Upon Release of CK-4 API Licensing (Dec/2016) FORD issued a statement stating ″Ford testing has shown some CK-4 type formulations have shown inadequate wear protection compared to CJ-4 formulations developed and licensed before 2016″ Similarly, Stellantis also issued a TSB citing Oil requirements that eliminated CK-4 Rotella from being an approved option in the 6.7L Diesel engines. .And RAM's 3rd Gen ECO-Diesel equipped trucks no longer recommend CK-4 in their Diesel engines.

Rotella has since gained Fords updated oil specification by raising the phosphorus level of Rotella products. Rotella does not meet Stellantis' new oil specification as of Jan/2024.

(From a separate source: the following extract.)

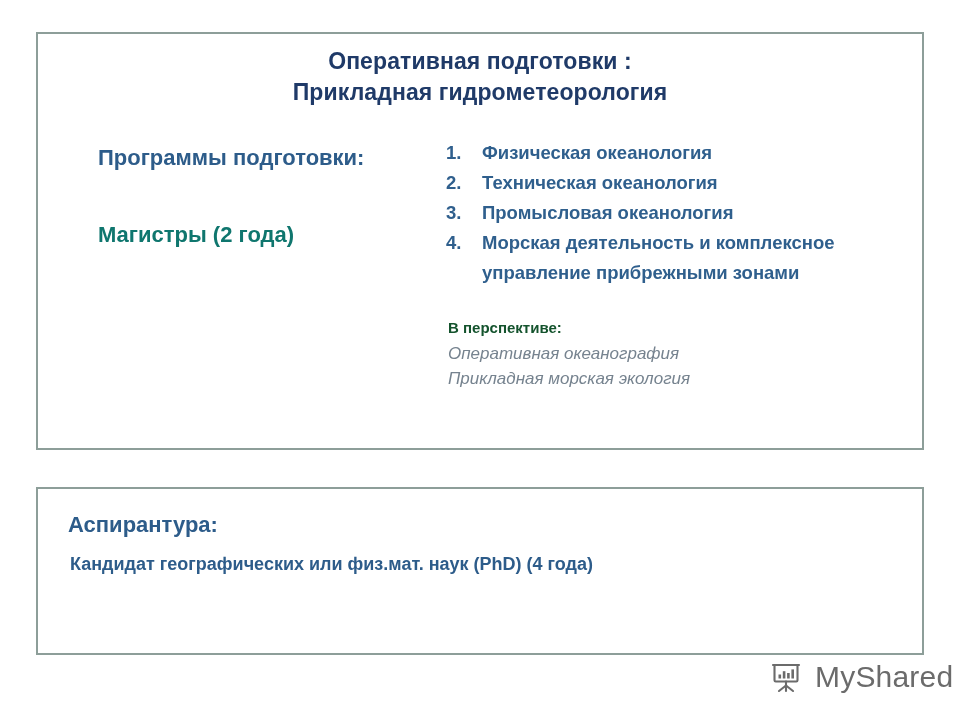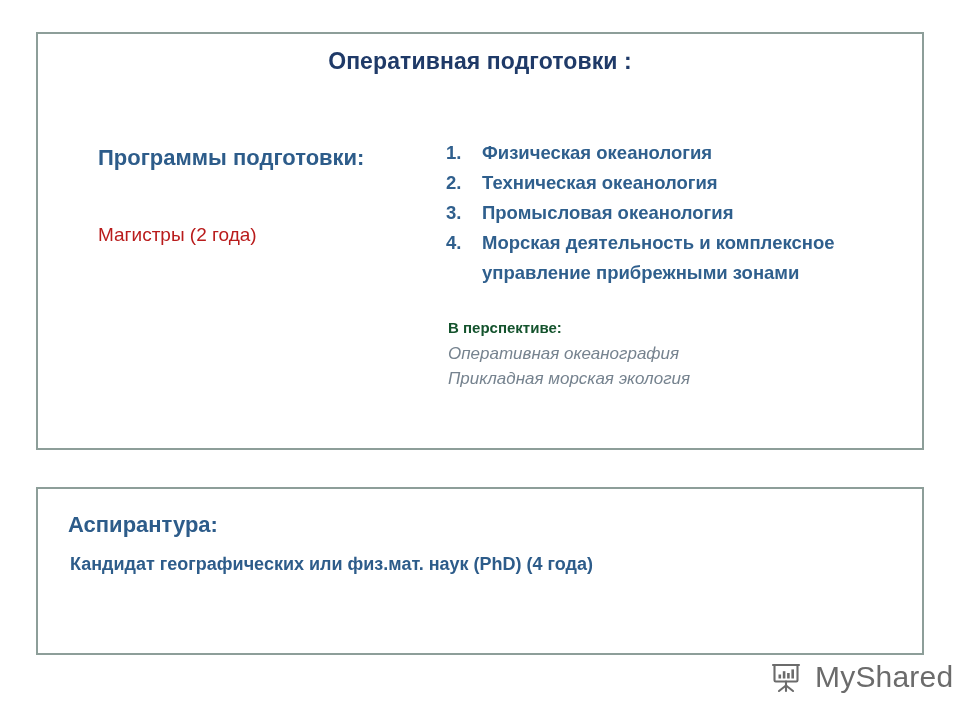"Прикладная гидрометеорология" span.t-line { html: none -> <span>Прикладная гидрометеорология</span> }
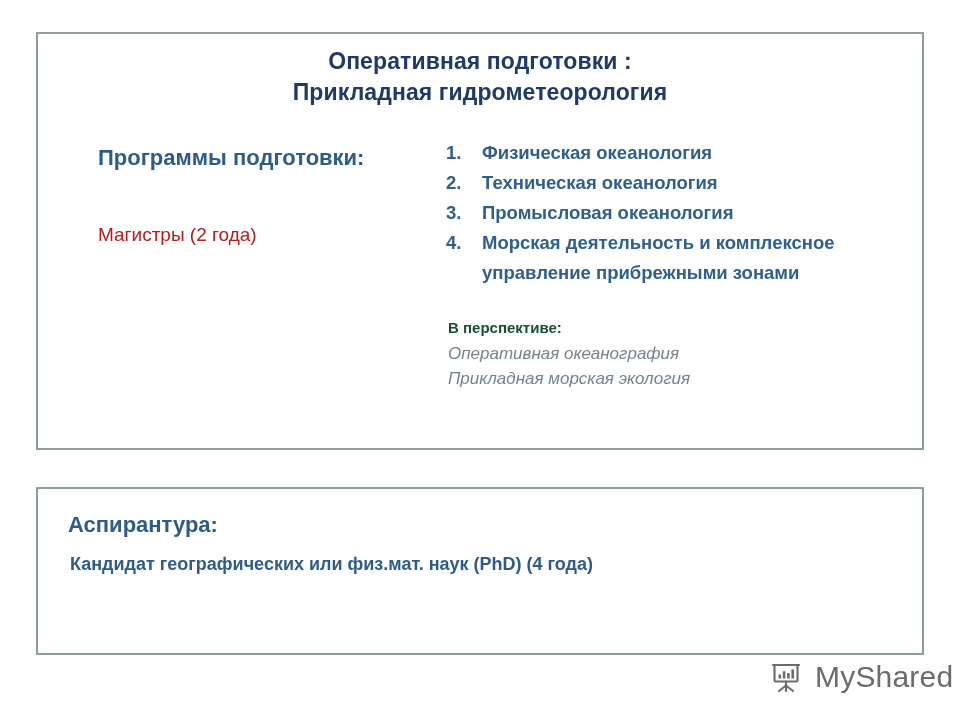"Магистры (2 года)" .degree-line { color: #b91c1c -> #0f766e; font-size: 19px -> 22px; font-weight: normal -> bold }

With Rotella's CK-4 offerings under a new light, their robustness for use in Gasoline engines has come into question. Many users that once relied on Rotella in their gasoline engines have moved onto Motor oils that meet more stringent Gasoline Motor oil tests such as Porsche A40, BMW LL01, and MB229.5. Another Shell product that meets these specifications would be Pennzoil Platinum® Euro.